(Data extract)
==============================

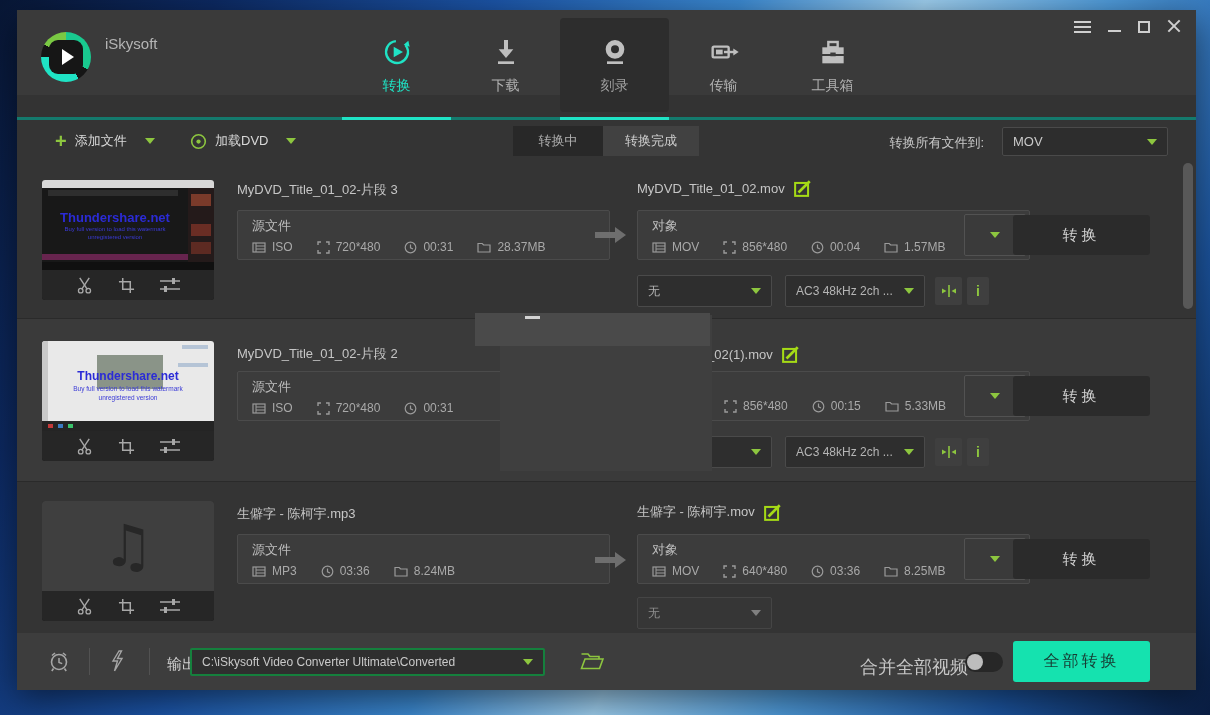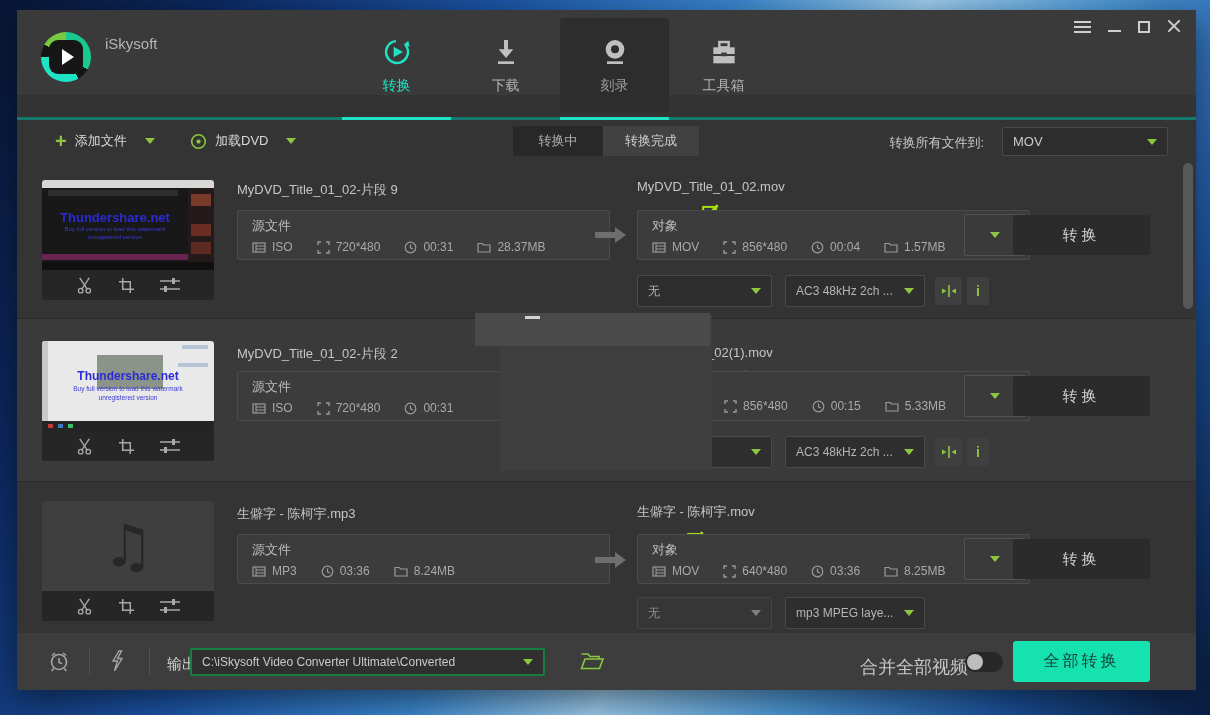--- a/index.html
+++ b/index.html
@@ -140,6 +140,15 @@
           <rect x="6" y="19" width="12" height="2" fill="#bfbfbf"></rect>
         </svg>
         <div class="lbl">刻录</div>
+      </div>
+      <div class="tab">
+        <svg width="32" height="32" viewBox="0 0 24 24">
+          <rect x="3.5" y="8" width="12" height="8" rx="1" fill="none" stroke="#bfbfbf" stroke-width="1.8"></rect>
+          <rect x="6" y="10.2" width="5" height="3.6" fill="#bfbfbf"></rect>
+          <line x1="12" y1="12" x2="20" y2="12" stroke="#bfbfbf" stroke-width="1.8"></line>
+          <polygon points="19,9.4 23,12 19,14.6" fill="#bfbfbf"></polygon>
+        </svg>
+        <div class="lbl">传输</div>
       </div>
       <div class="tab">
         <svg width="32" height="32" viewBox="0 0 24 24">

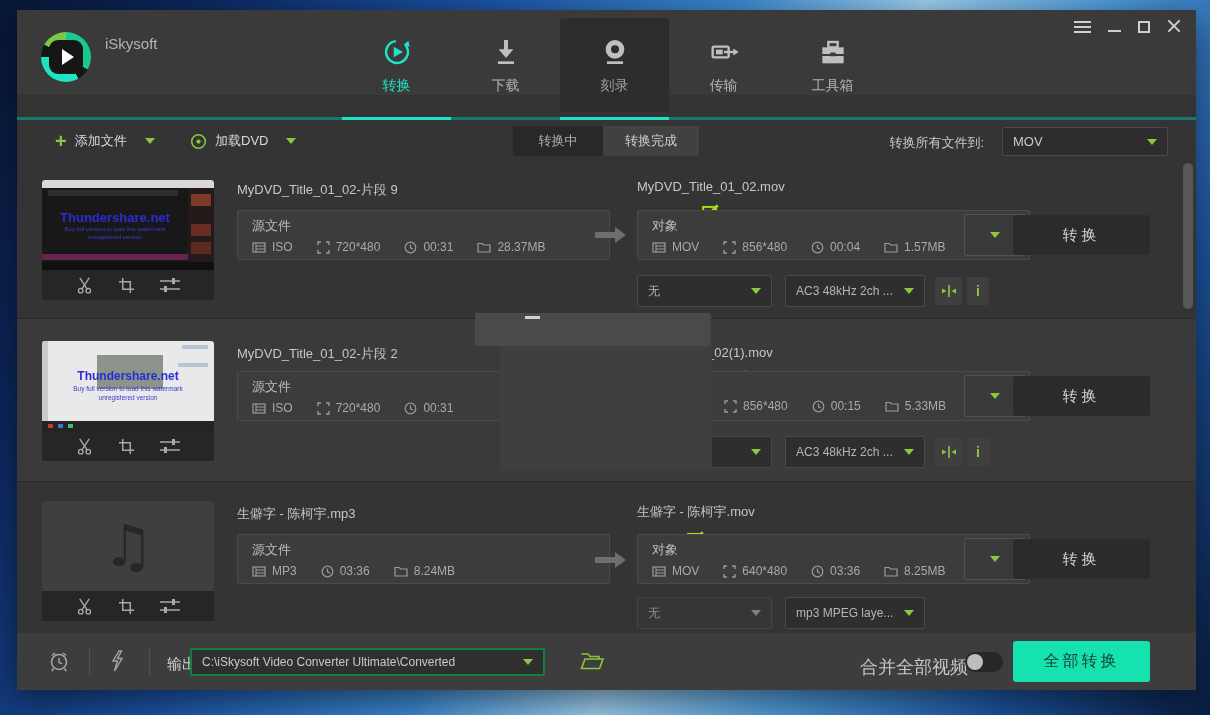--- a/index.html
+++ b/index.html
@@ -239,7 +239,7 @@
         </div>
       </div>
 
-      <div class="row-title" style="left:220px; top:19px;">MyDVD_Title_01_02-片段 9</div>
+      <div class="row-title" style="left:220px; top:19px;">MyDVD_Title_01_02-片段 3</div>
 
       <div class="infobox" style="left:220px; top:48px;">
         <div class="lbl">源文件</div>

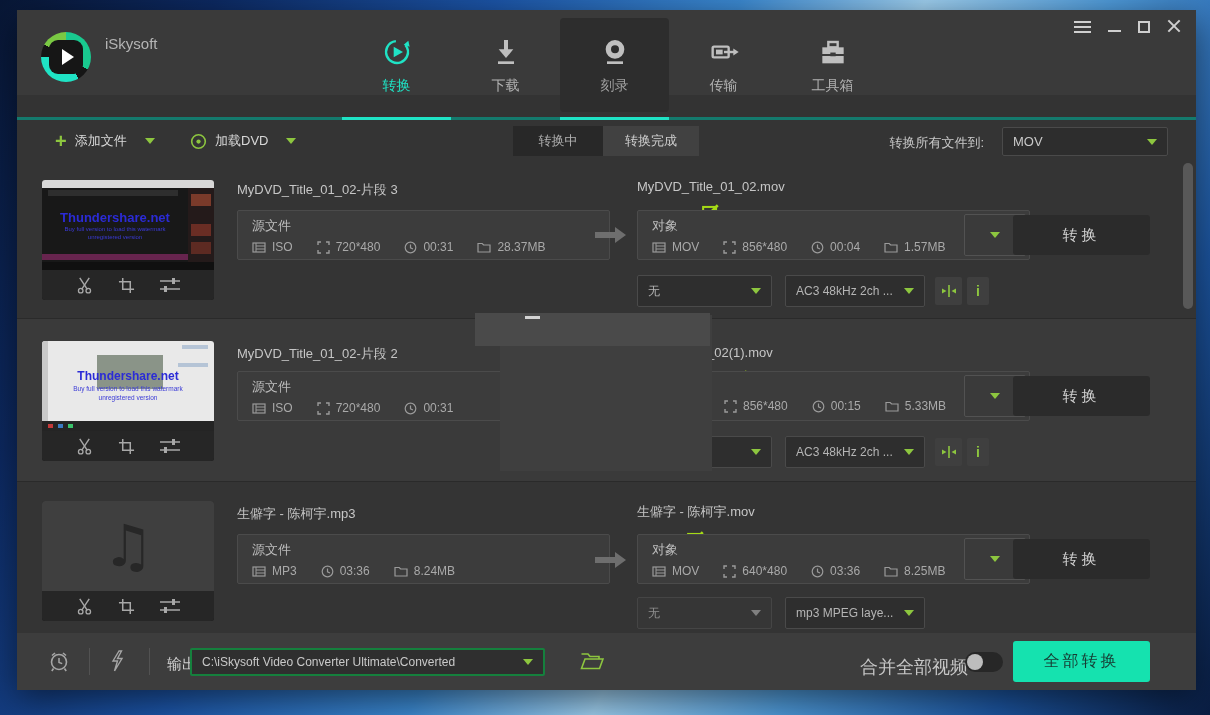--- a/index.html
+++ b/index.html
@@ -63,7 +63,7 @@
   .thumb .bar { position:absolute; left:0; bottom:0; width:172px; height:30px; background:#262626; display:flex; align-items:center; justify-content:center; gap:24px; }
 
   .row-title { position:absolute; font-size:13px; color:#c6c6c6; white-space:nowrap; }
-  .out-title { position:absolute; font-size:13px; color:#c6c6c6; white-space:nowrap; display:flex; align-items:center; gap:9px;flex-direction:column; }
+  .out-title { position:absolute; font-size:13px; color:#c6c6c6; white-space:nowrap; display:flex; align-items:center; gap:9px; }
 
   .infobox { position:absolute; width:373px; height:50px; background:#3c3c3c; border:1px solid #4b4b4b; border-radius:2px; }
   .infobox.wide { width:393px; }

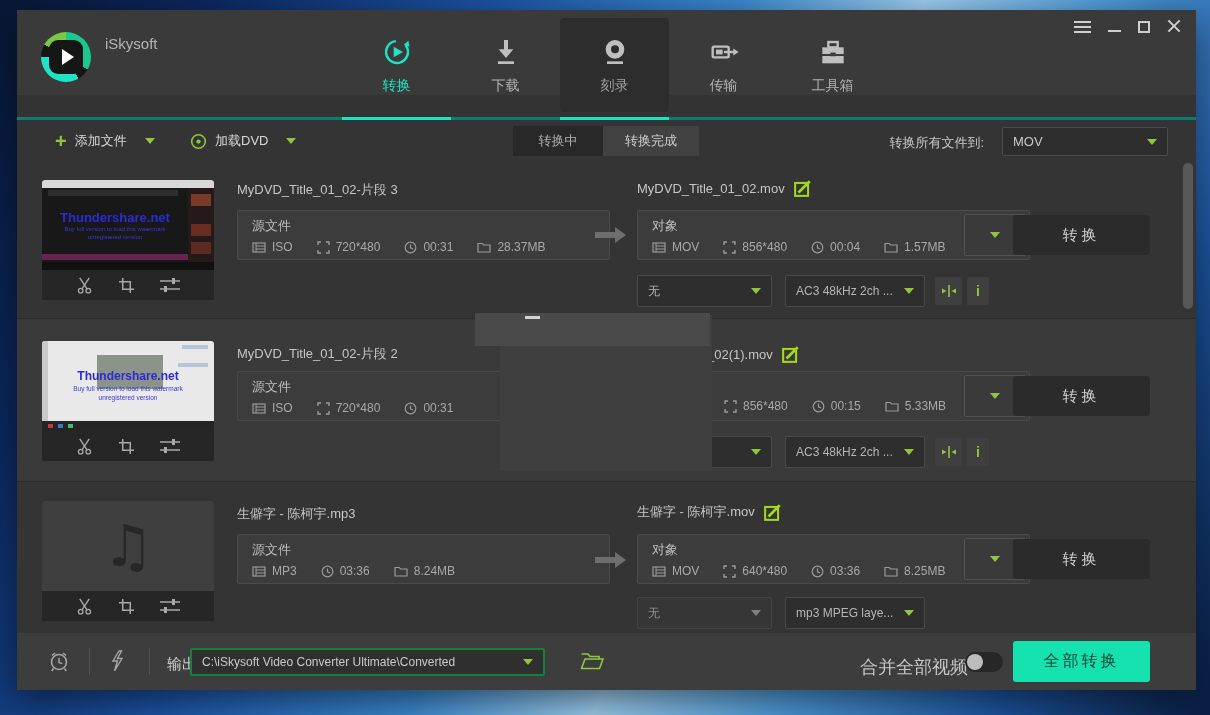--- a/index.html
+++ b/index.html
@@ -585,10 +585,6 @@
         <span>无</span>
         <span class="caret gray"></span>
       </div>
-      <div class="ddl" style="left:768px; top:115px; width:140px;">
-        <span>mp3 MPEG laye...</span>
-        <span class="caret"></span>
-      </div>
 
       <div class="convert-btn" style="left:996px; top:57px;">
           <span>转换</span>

==============================

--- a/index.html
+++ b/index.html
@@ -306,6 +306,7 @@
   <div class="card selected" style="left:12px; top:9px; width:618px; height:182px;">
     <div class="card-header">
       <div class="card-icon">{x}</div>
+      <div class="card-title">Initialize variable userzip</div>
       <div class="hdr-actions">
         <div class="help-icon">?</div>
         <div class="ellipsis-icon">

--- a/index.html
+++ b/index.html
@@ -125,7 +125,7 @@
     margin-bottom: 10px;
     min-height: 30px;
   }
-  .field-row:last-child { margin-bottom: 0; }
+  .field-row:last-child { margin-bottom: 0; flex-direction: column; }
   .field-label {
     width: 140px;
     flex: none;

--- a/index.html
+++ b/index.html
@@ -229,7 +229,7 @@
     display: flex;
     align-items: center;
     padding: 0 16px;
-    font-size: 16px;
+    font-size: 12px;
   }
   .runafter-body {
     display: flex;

==============================

(Work required) Line by line, check the material above for the word "infobox", then give the number of lines that hold it and nothing else.

(Task output) 3